Zacisnęła pięści, ale ja milczałem. Miasto wciąż zachwycało delikatnym pięknem i przepysznymi kolorami cudownych kopuł i minaretów, choć w wielu miejscach widać już było ślady zniszczenia i powolnego upadku. Zaczynałem rozumieć, dlaczego wydarzenia sprzed pięciuset lat wciąż były dla Helen tak żywe, ale czy miały jakiekolwiek znaczenie dla nas? Nieoczekiwanie naszła mnie myśl, że przebyłem taki kawał świata na próżno, że w towarzystwie tej dziwnej, skomplikowanej kobiety przybyłem w to magiczne miejsce, poszukując Anglika, który w tej chwili mógł beztrosko jechać autobusem do Nowego Jorku. Odepchnąłem tę myśl i postanowiłem podrażnić się trochę z Helen.
«Skąd tak dobrze znasz historię? Mówiłaś, że jesteś antropologiem».

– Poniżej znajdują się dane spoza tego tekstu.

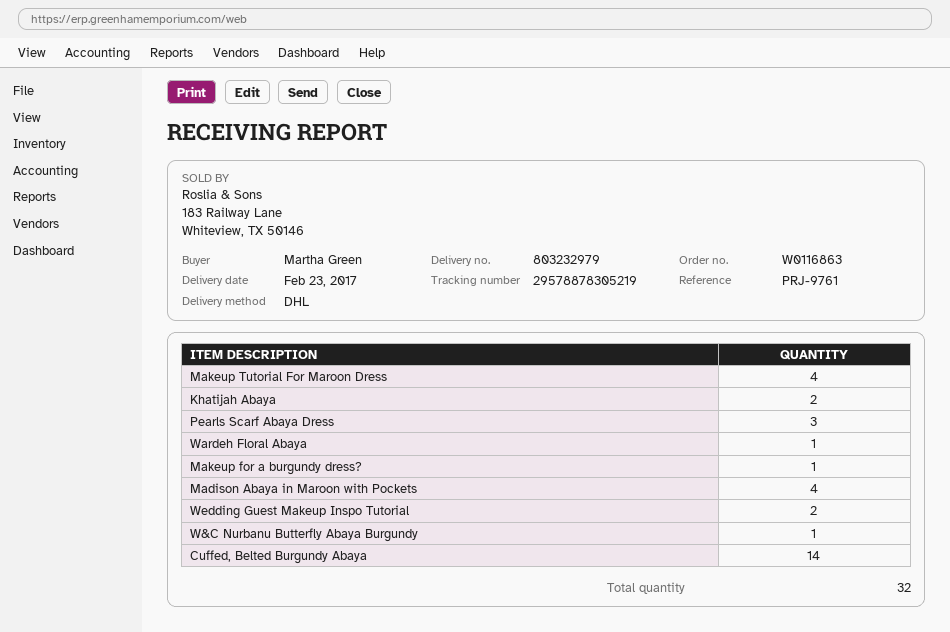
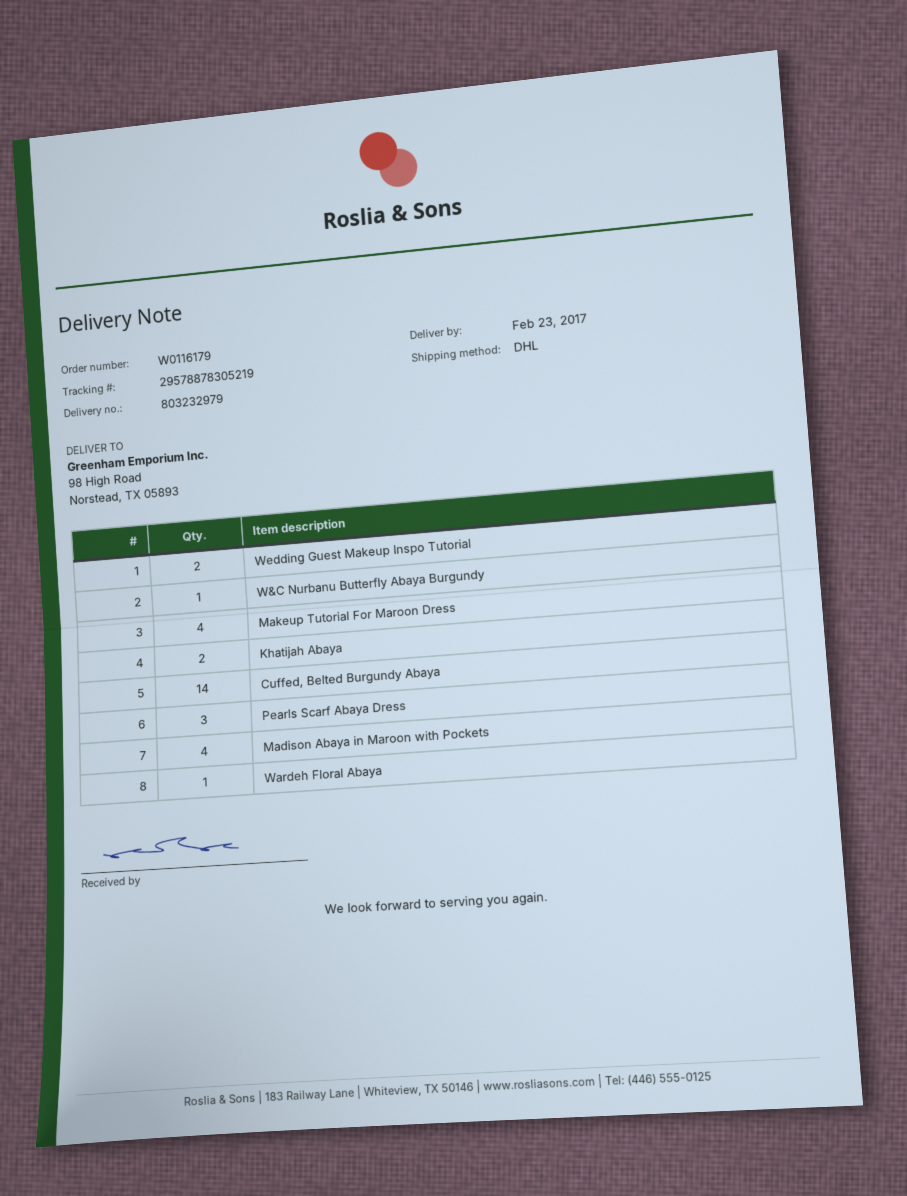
order number: W0116863 -> W0116179
Makeup for a burgundy dress?: 1 -> none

«Bo jestem – odrzekła poważnie. – Nie da się badać jakiejkolwiek kultury bez znajomości jej historii».
«Dlaczego więc nie zajęłaś się po prostu historią? Przy okazji mogłabyś również studiować kulturoznawstwo».

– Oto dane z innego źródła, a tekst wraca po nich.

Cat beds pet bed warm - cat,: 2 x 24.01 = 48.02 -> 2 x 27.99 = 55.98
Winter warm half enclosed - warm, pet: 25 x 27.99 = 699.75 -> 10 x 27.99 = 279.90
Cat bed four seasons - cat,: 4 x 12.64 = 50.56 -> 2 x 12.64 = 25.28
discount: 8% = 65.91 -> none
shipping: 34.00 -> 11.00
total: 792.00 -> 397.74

«Zapewne. – Najwyraźniej zamknęła się w sobie, nawet nie oddała mi spojrzenia. – Ale nie chciałam zajmować się tym, czym mój ojciec».
Wielki Meczet wciąż jeszcze był otwarty zarówno dla zwiedzających, jak i dla wiernych. Zwróciłem się kulawą niemiecczyzną do stojącego u wrót strażnika, młodzieńca o oliwkowej cerze i kręconych włosach czy tak wyglądali Bizantyjczycy? – ale on odparł, że w okolicy nie ma żadnej biblioteki ani archiwum. Nigdy o czymś takim nie słyszał. Zapytałem, czy może nam coś doradzić.
«Popytajcie na uniwersytecie – odparł po krótkim namyśle. – A jeśli chodzi o niewielki meczet, są ich tu setki».
«Dziś już na uniwersytet nie zdążymy – zauważyła rozsądnie Helen, studiując przewodnik. – Udamy się tam jutro rano i wypytamy o archiwa pochodzące z czasów Mehmeda. Tak, moim zdaniem, będzie najlepiej. Teraz obejrzyjmy sobie fragmenty starych murów Konstantynopola. To niedaleko. Pójdziemy na piechotę».
Szedłem za nią plątaniną uliczek. Z przewodnikiem w okrytej rękawiczką dłoni, z niewielką, czarną torebką przerzuconą przez ramię, nieomylnie zmierzała do celu. Mijali nas rowerzyści, wschodnie ubrania mieszały się z europejskimi, zachodnie auta wymijały zaprzężone w konie lub muły wozy. Mężczyźni ubrani byli w czarne kamizelki, na głowach nosili wykonane szydełkiem mycki. Kobiety miały na sobie barwne, długie bluzy, spod których wystawały bufiaste szarawary, włosy zakrywały obszernymi chustami. Wszyscy coś nieśli, torby i koszyki z zakupami, w skrzynkach kurczaki, chleb i kwiaty. Ulice tętniły gwarem i życiem, jak przed półtora tysiącem lat, kiedy to chrześcijańskich cesarzy Rzymu w otoczeniu świty i kapłanów niesiono w lektykach z pałacu do kościoła, by przyjęli święty sakrament. Byli to twardzi władcy, patroni sztuki, inżynierowie, teolodzy. Niektórzy przejawiali odrażające cechy charakteru – bezlitośnie ścinali głowy dworzanom i oślepiali członków własnej rodziny wedle najlepszych, rzymskich wzorów. Tutaj też dogorywała polityka i historia Bizancjum. Tak zatem dla jednego czy dwóch wampirów nie było to do końca obce i dziwaczne miejsce.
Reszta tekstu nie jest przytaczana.